• [Task details]: Give the listing back in full, exactly as written, with the pictures removed.
== == ==
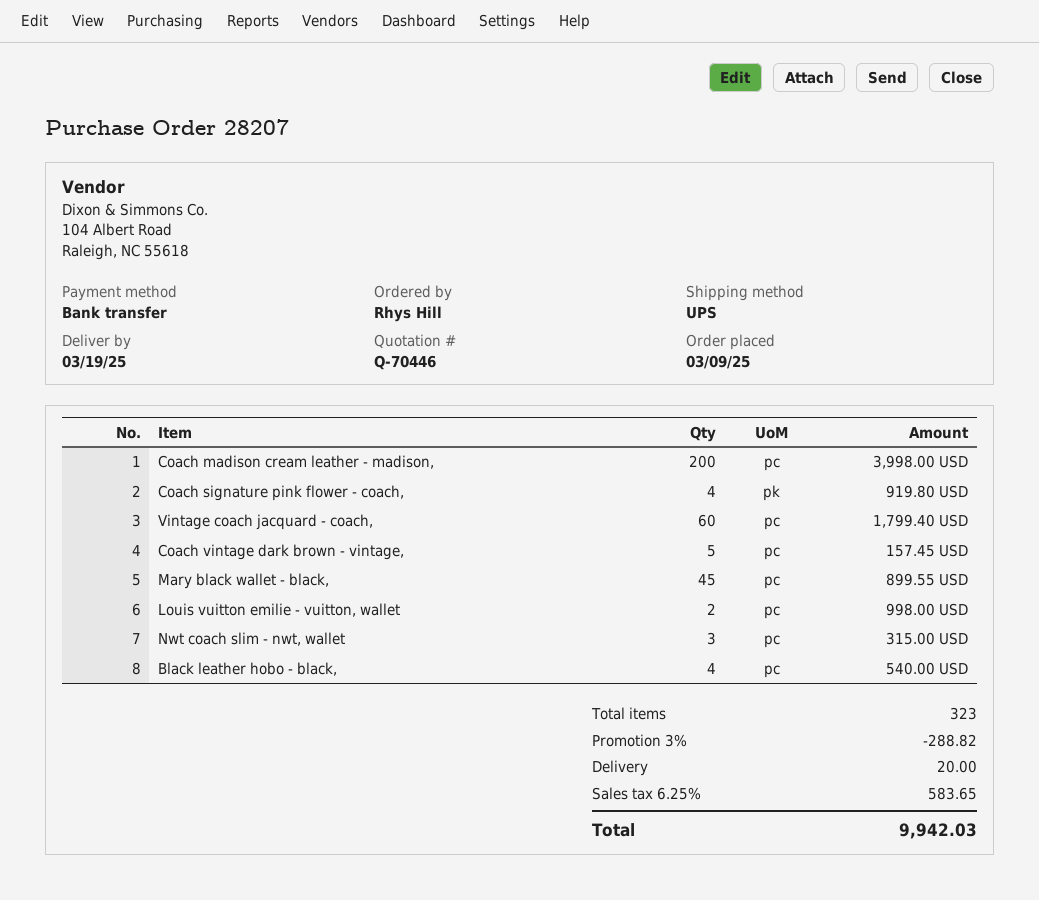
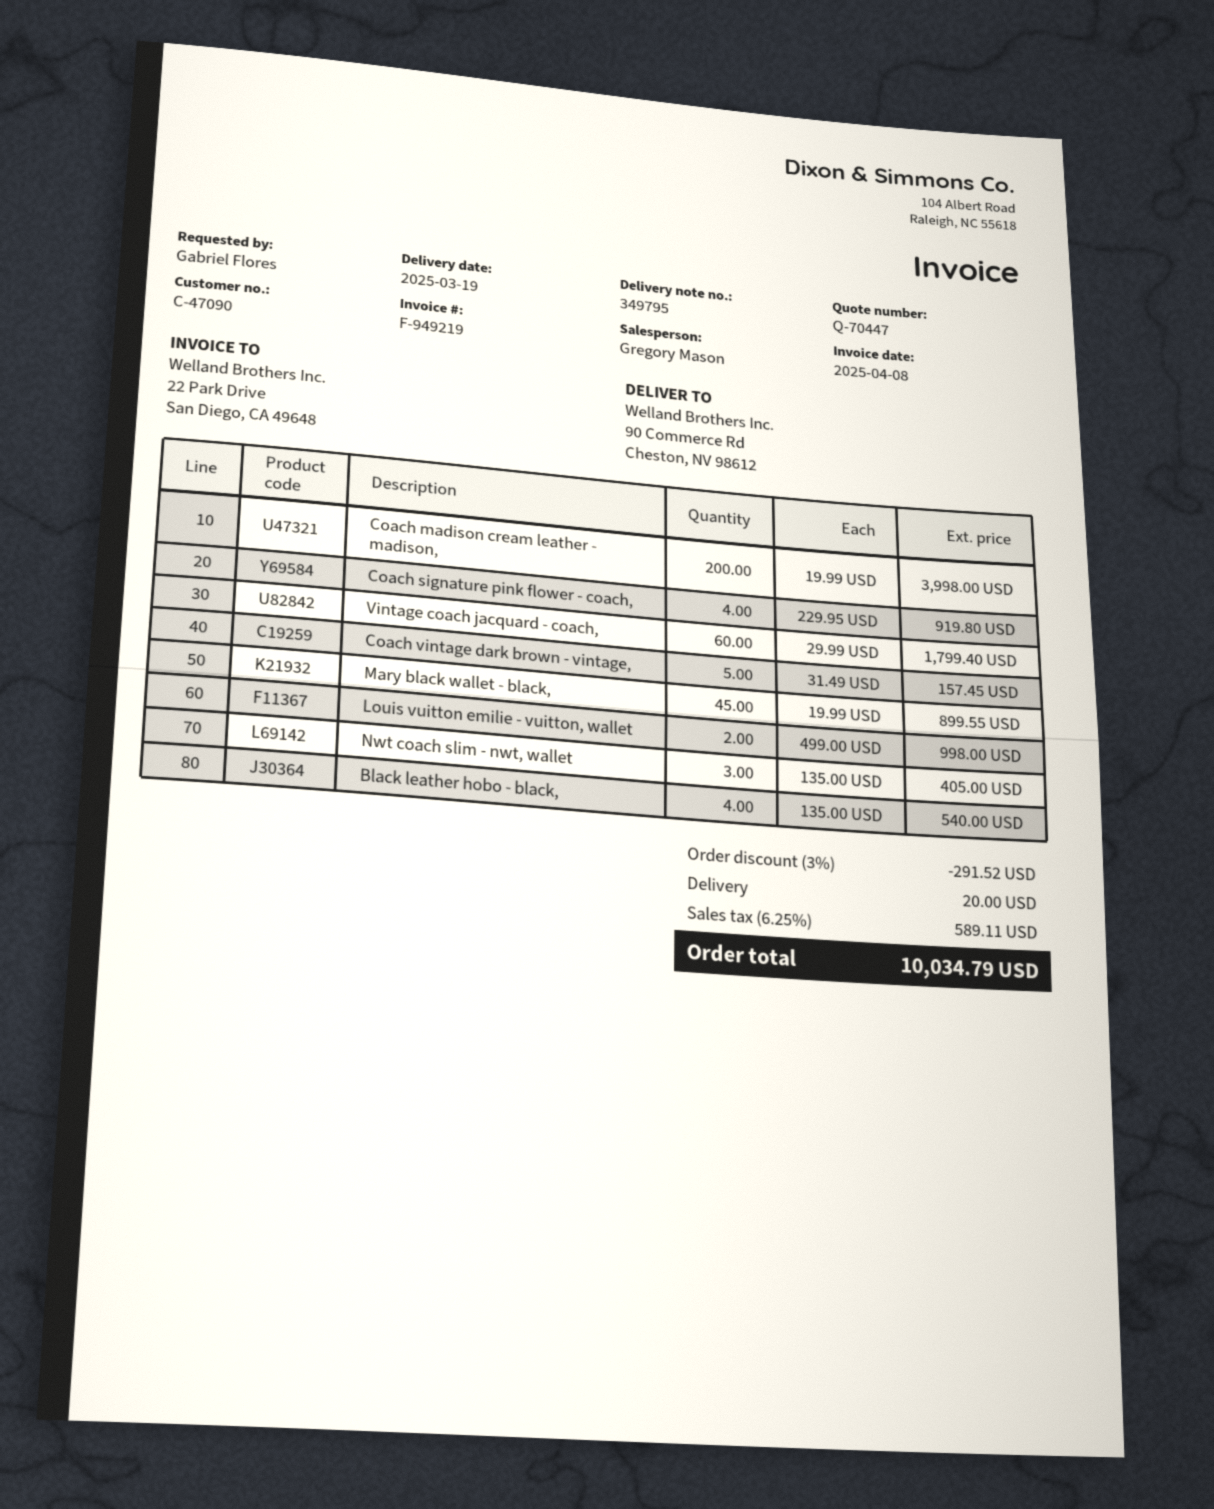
quote number: Q-70446 -> Q-70447
ordered by: Rhys Hill -> Gabriel Flores
Nwt coach slim - nwt, wallet: 3 for 315.00 -> 3 for 405.00
discount: 3% = 288.82 -> 3% = 291.52
tax: 6.25% = 583.65 -> 6.25% = 589.11
total: 9942.03 -> 10034.79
== == ==
• [Answer to this task]:
quote number: Q-70446 -> Q-70447
ordered by: Rhys Hill -> Gabriel Flores
Nwt coach slim - nwt, wallet: 3 for 315.00 -> 3 for 405.00
discount: 3% = 288.82 -> 3% = 291.52
tax: 6.25% = 583.65 -> 6.25% = 589.11
total: 9942.03 -> 10034.79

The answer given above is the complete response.